**Aim of the exercise**: A faithful transcription of all the data, images excluded, is the required answer.

==============================

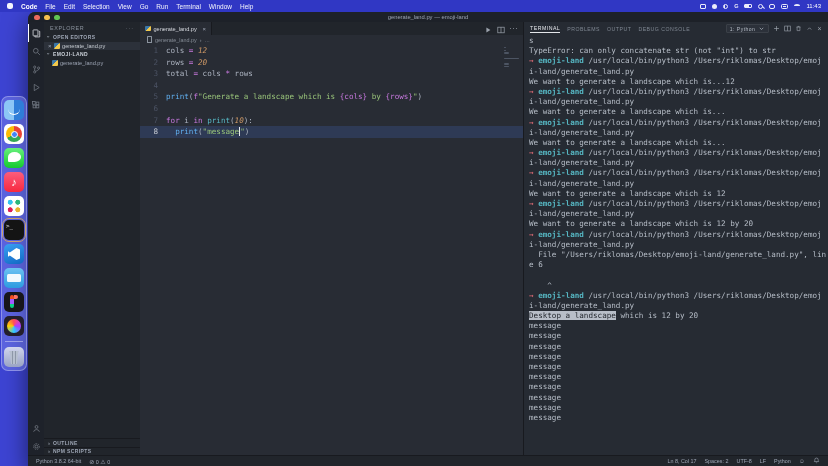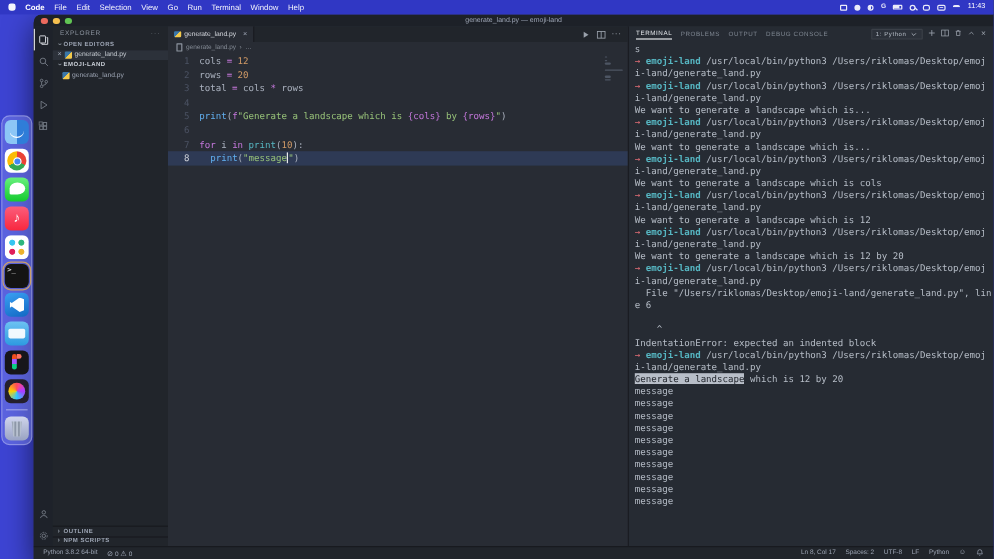"12" .tk-n { font-style: none -> italic }
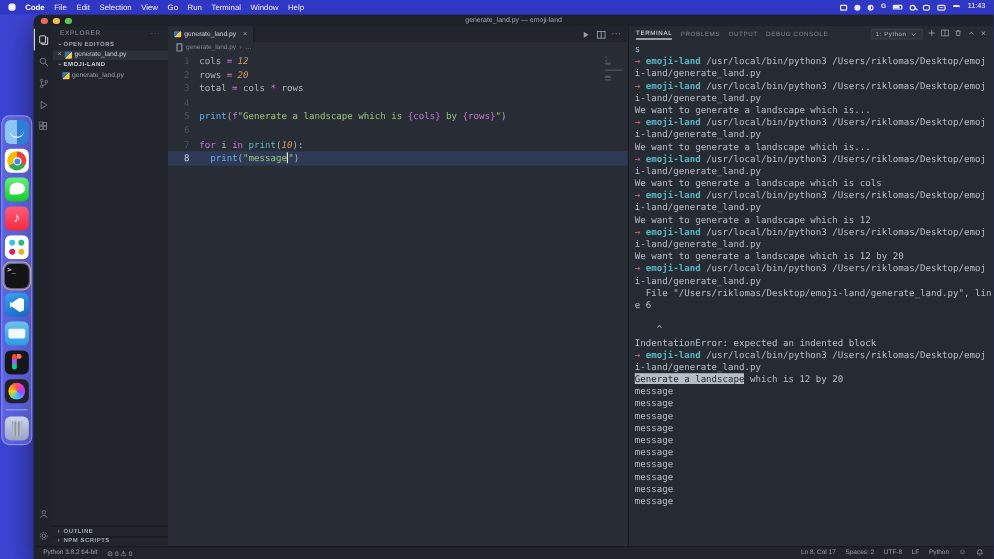"TypeError: can only concatenate str" div.t-line { html: none -> <div><span>TypeError: can only concatenate str (not "int") to str</span></div> }
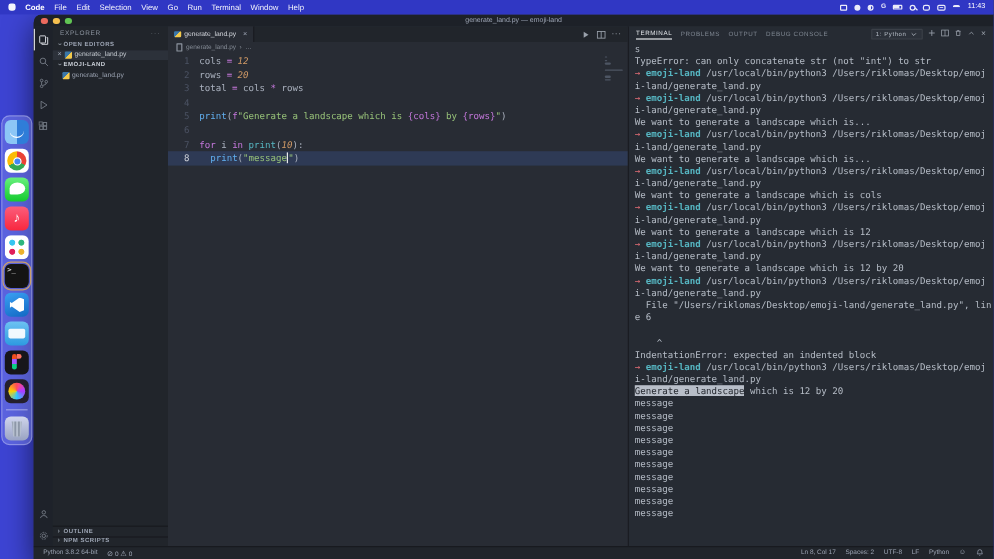"We want to generate a landscape which is...12" div.t-line { html: none -> <div><span>We want to generate a landscape which is...12</span></div> }
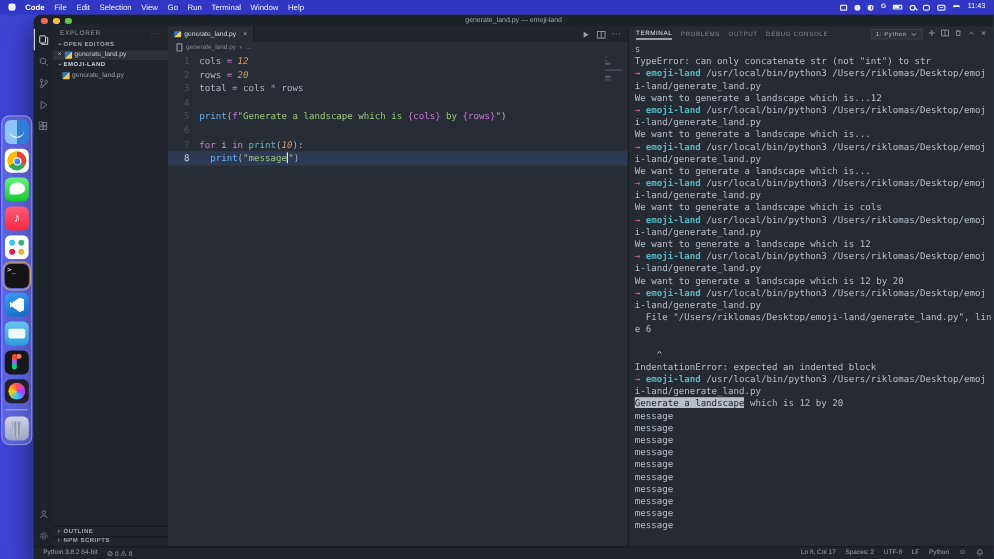"We want to generate a landscape which is cols" div.t-line { html: <div><span>We want to generate a landscape which is cols</span></div> -> none }
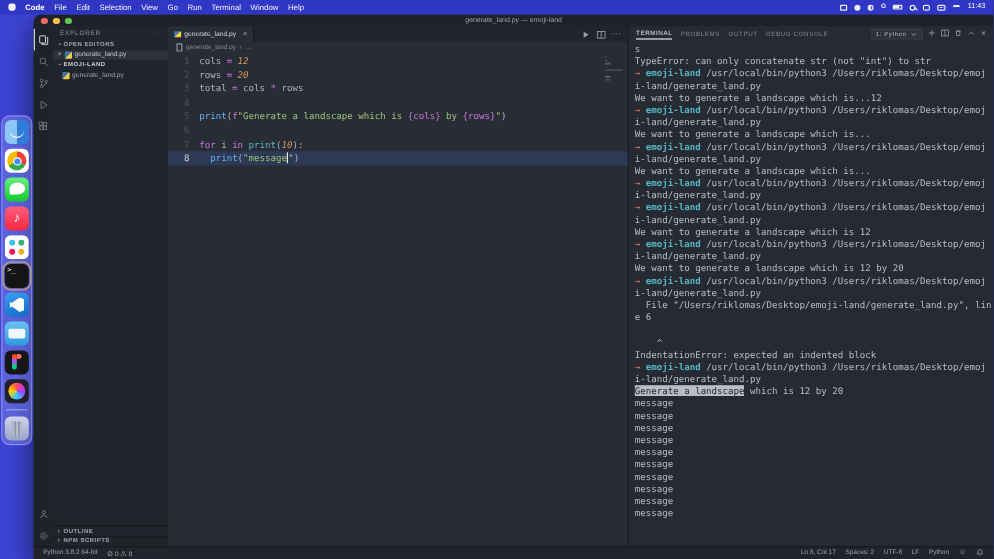"IndentationError: expected an indented" div.t-line { html: <div><span>IndentationError: expected an indented block</span></div> -> none }
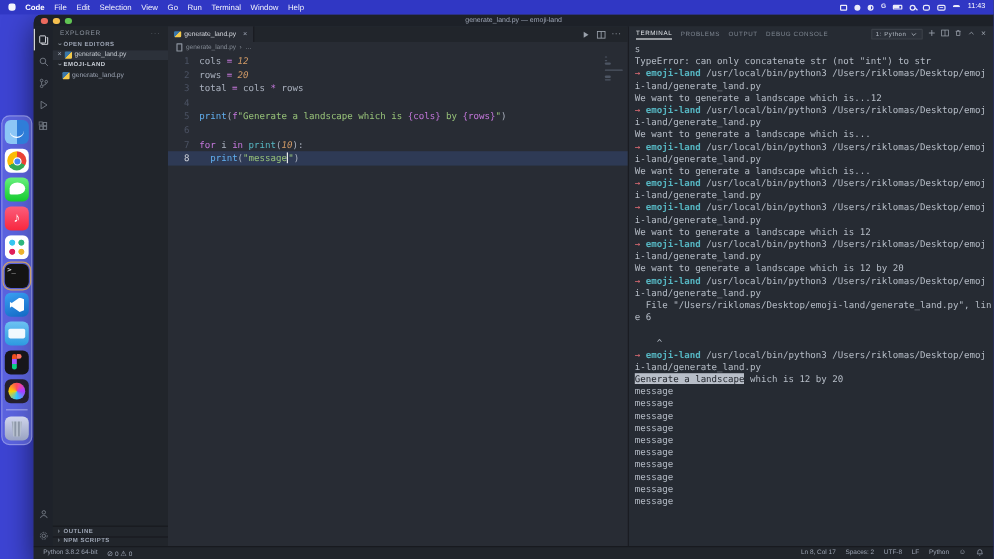"Generate a landscape" span.t-sel { text: Generate -> Desktop }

==============================

**Response box**:
"12" .tk-n { font-style: none -> italic }
"TypeError: can only concatenate str" div.t-line { html: none -> <div><span>TypeError: can only concatenate str (not "int") to str</span></div> }
"We want to generate a landscape which is...12" div.t-line { html: none -> <div><span>We want to generate a landscape which is...12</span></div> }
"We want to generate a landscape which is cols" div.t-line { html: <div><span>We want to generate a landscape which is cols</span></div> -> none }
"IndentationError: expected an indented" div.t-line { html: <div><span>IndentationError: expected an indented block</span></div> -> none }
"Generate a landscape" span.t-sel { text: Generate -> Desktop }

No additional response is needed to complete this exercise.